Выбрать главу

И вот пришел от Фадеева новый текст: статья существенно выросла - подвала на три, главным образом за счет начальных глав обзорно-списочного характера (тогда к работе над ней привлекли и Бориса Галанова). На редколлегии, где статья обсуждалась, многие говорили, что эти информационно-описательные страницы ей не на пользу. Я тоже так считал. Однако Фадеев кардинально перерабатывать статью не стал, правда, что-то еще делал по ходу публикации. 20 сентября его «Заметки о литературе» начали печататься. В этом номере было опубликовано три подвала, в следующем - еще три, затем - всего один подвал, который заканчивался редакционной ремаркой: «Окончание следует».

Но 27 сентября, в следующем номере, окончание не появилось. Мы оказались в тяжелейшем положении, в капкане - дело в том, что Фадеев запил. И хотя последние два с половиной подвала почти целиком состояли из текста первого варианта статьи, прочитанного и выправленного Фадеевым, печатать их мы не могли, потому что в предшествующих частях автор обещал читателям поделиться своими соображениями о двух произведениях, вызвавших тогда споры, о «Золотой карете» Леонида Леонова и «Читая «Фауста» Ильи Сельвинского. Без этих двух вставок невозможно было печатать окончание. Один номер мы пропустили, но больше откладывать нельзя было, тем более, что никаких надежд на то, что в ближайшее время Фадеев выйдет из штопора, обретет рабочее состояние, не было. Общую оценку Фадеева упомянутых им вещей Леонова и Сельвинского мы знали - по стенограмме, но надо было хоть как-то ее развернуть и мотивировать. Что-то, пусть не совсем внятное, мы сочинили.

Галанов с этим отправился в Переделкино на дачу к Фадееву. Все причастные к выходящему номеру находились во взвинченном, полуистерическом состоянии: а вдруг Галанова к Фадееву не допустят, а вдруг тот не в состоянии прочитать эти два места в статье, - что тогда делать, как поступать? Галанов вернулся от Фадеева подавленным. Тягостную картину он увидел в Переделкине. Это не был загул в веселой компании, позабывшей все на свете. Это было какое-то самоистязание, самоистребление. Никого у Фадеева не было, он пил в одиночестве, пил уже, видно, не один день - «стол был несвежий», заметил, рассказывая мне, Галанов, в комнате полутемно, потому что на окнах опущены шторы. Говорил Фадеев с большим трудом, с паузами между словами, не все можно было разобрать. Но все понимал, все осознавал. С нашими делами все уладилось, окончание «Заметок» Фадеев завизировал, даже извинился за то, что подвел редакцию, сказав в свое оправдание что-то маловразумительное: «Это было выше моих сил». В том месте, где в «Заметках» речь шла о «Золотой карете», у нас было походя сделанное критическое замечание, легкий критический укол. Это не прошло мимо внимания Фадеева. «Шпильку уберите», - сказал он.

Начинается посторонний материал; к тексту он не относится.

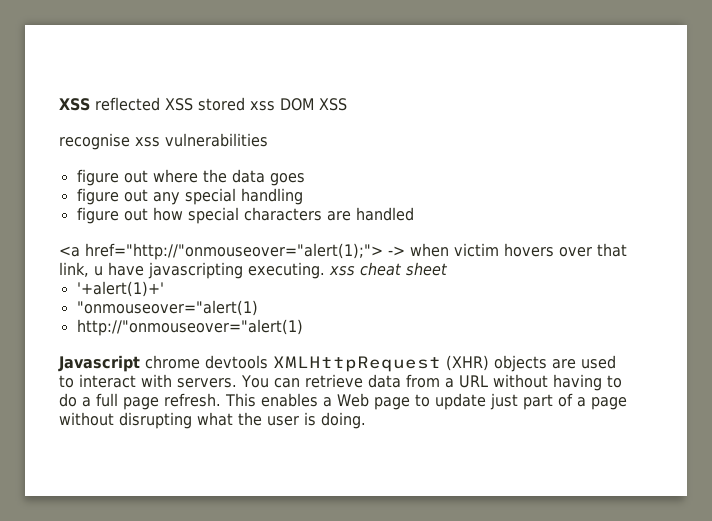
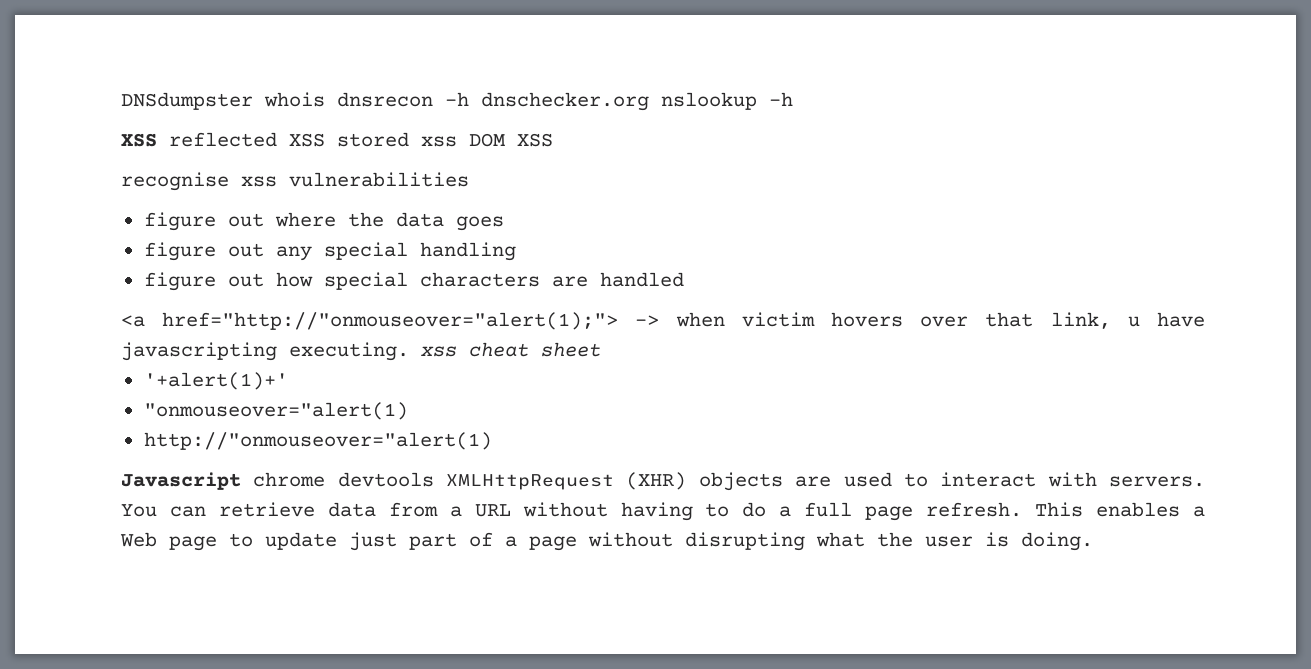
(59, 104) none -> [121,92,793,111] DNSdumpster whois dnsrecon -h dnschecker.org nslookup -h //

От всей картины, вырисовавшейся из рассказа Галанова, еще не пришедшего в себя от увиденного в Переделкине, на меня повеяло какой-то мрачной бездной, скрываемой от посторонних глаз тяжелой драмой. И все-таки я не мог себе представить, что через несколько месяцев Фадеев покончить с собой. Когда в воскресенье 13 мая кто-то из знакомых позвонил мне и сказал об этом, я в первую минуту не поверил..

Я не раз видел и слышал Фадеева. Подтянутый, стройный, с энергичной походкой и напористой речью, с громким смехом, с волевым, несколько плакатным лицом, он производил впечатление человека сильного, уверенного в себе. Это впечатление не было поколеблено даже рассказом Галанова: в таком состоянии Фадеев все-таки прочитал то, что нужно было, смог здраво судить о прочитанном.

Только однажды я видел Фадеева растерявшимся, не знающим, как реагировать, - впечатление было мимолетное, случай пустяковый, а все же запомнился, потому что поразил, чем-то не соответствовал сложившемуся у меня образу, ставил под сомнение его адекватность оригиналу. Праздновался в зале Чайковского юбилей Фадеева - пятидесятилетие. Пышные, захлебывающиеся от восторга речи, казенная велеречивость адресов (мой университетский учитель Леонид Иванович Тимофеев, известный литературовед, на своем юбилее заметил, что юбилейные речи и адреса представляют собой жанр, в котором преувеличение достигает самого крайнего предела). Фадеев все это слушает, сидя посередине сцены в кресле, смахивающем на трон, положив руки на подлокотники, весь вечер не меняя позы, с каменным лицом, глядя не на выступающих, а прямо перед собой. Не только в его позе, но и во взгляде полная отрешенность от того, что сейчас здесь, в зале Чайковского, происходит, словно чествуют не его. Непонятно даже, слышит он или не слышит, что о нем говорят?